# WORK REQUEST:
Leaving out the pictures, return each line of the entries from the first through the line with "[592,1611,635,1627] itself) //", and only those lines.

# RAW DATA:

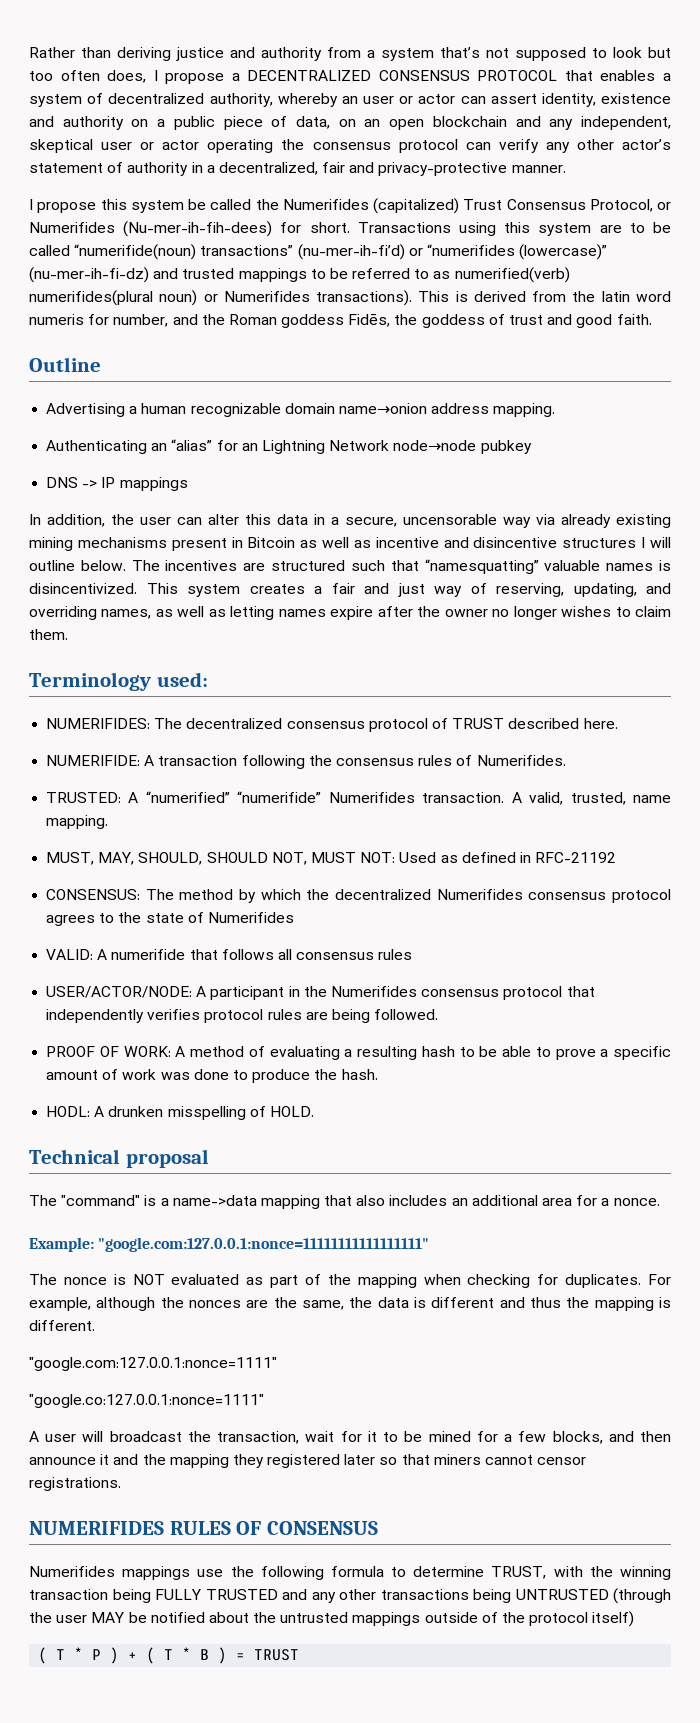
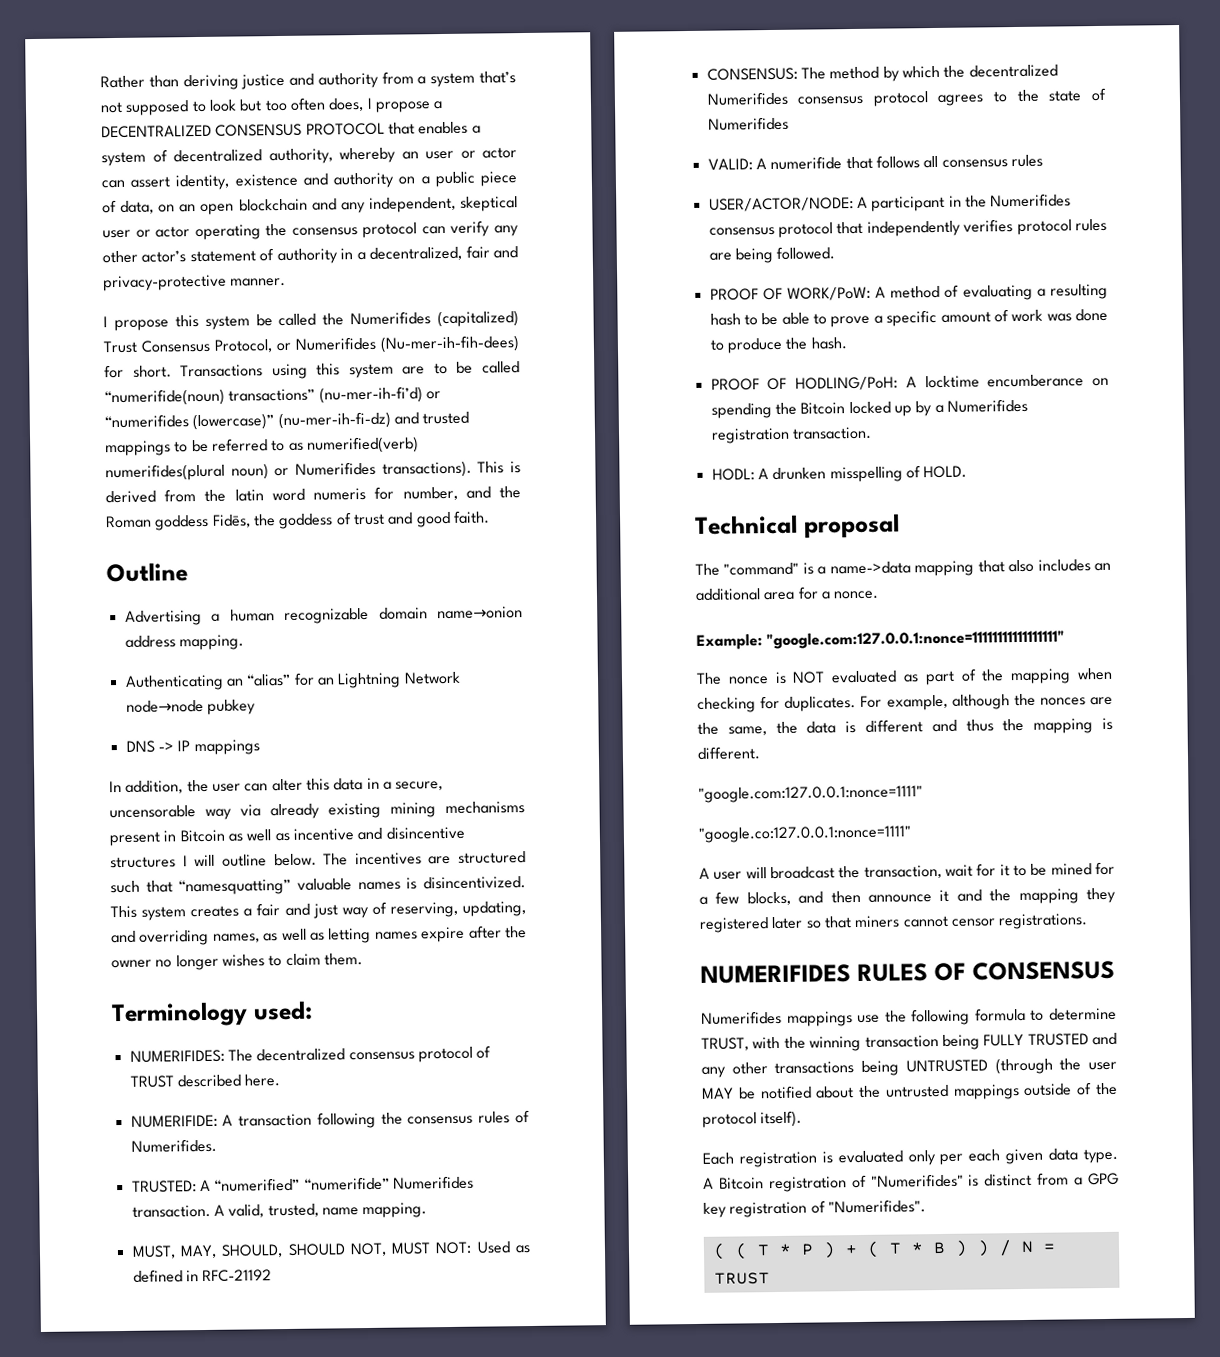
[123,1046,171,1057] WORK: -> [786,286,871,301] WORK/PoW:
(378, 1074) none -> [710,374,1109,391] [710,398,1028,419] [710,426,872,444] // PROOF OF HODLING/PoH: A locktime encumberance on spending the Bitcoin locked up by a Numerifides registration transaction.
[592,1611,635,1627] itself) // -> [760,1110,803,1128] [702,1148,1118,1168] [703,1172,1119,1193] [703,1199,926,1218] [712,1242,726,1260] itself). // Each registration is evaluated only per each given data type. A Bitcoin registration of "Numerifides" is distinct from a GPG key registration of "Numerifides". // (
(228, 1655) none -> [976,1239,1034,1257] ) / N

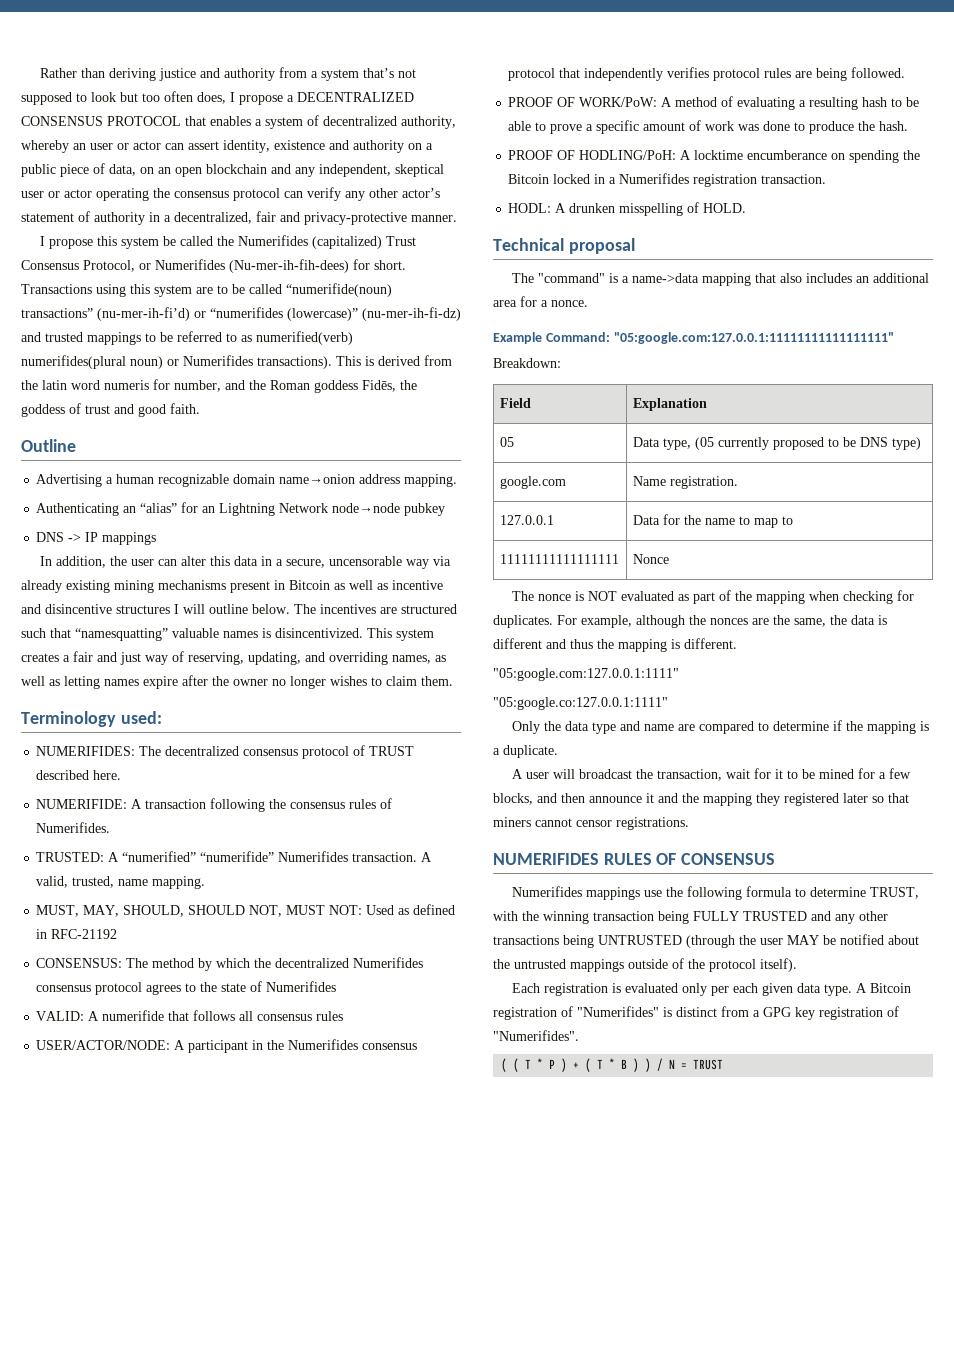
[893,401,933,417] up by -> [594,174,606,184] in
[696,630,1066,650] Example: "google.com:127.0.0.1:nonce=11111111111111111" -> [493,332,894,344] [493,358,561,368] [499,398,531,408] [632,398,707,411] [499,437,514,447] [632,437,921,450] [499,476,566,489] [632,476,738,489] [499,515,554,525] [632,514,793,528] [499,554,619,564] [632,554,669,564] Example Command: "05:google.com:127.0.0.1:11111111111111111" // Breakdown: // Field | Explanation // 05 | Data type, (05 currently proposed to be DNS type) // google.com | Name registration. // 127.0.0.1 | Data for the name to map to // 11111111111111111 | Nonce
[698,785,923,803] [698,825,911,843] "google.com:127.0.0.1:nonce=1111" // "google.co:127.0.0.1:nonce=1111" -> [493,668,679,681] [493,697,668,710] [511,720,929,734] [493,745,558,758] "05:google.com:127.0.0.1:1111" // "05:google.co:127.0.0.1:1111" // Only the data type and name are compared to determine if the mapping is a duplicate.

# EXERCISE ANSWER:
[123,1046,171,1057] WORK: -> [786,286,871,301] WORK/PoW:
(378, 1074) none -> [710,374,1109,391] [710,398,1028,419] [710,426,872,444] // PROOF OF HODLING/PoH: A locktime encumberance on spending the Bitcoin locked up by a Numerifides registration transaction.
[592,1611,635,1627] itself) // -> [760,1110,803,1128] [702,1148,1118,1168] [703,1172,1119,1193] [703,1199,926,1218] [712,1242,726,1260] itself). // Each registration is evaluated only per each given data type. A Bitcoin registration of "Numerifides" is distinct from a GPG key registration of "Numerifides". // (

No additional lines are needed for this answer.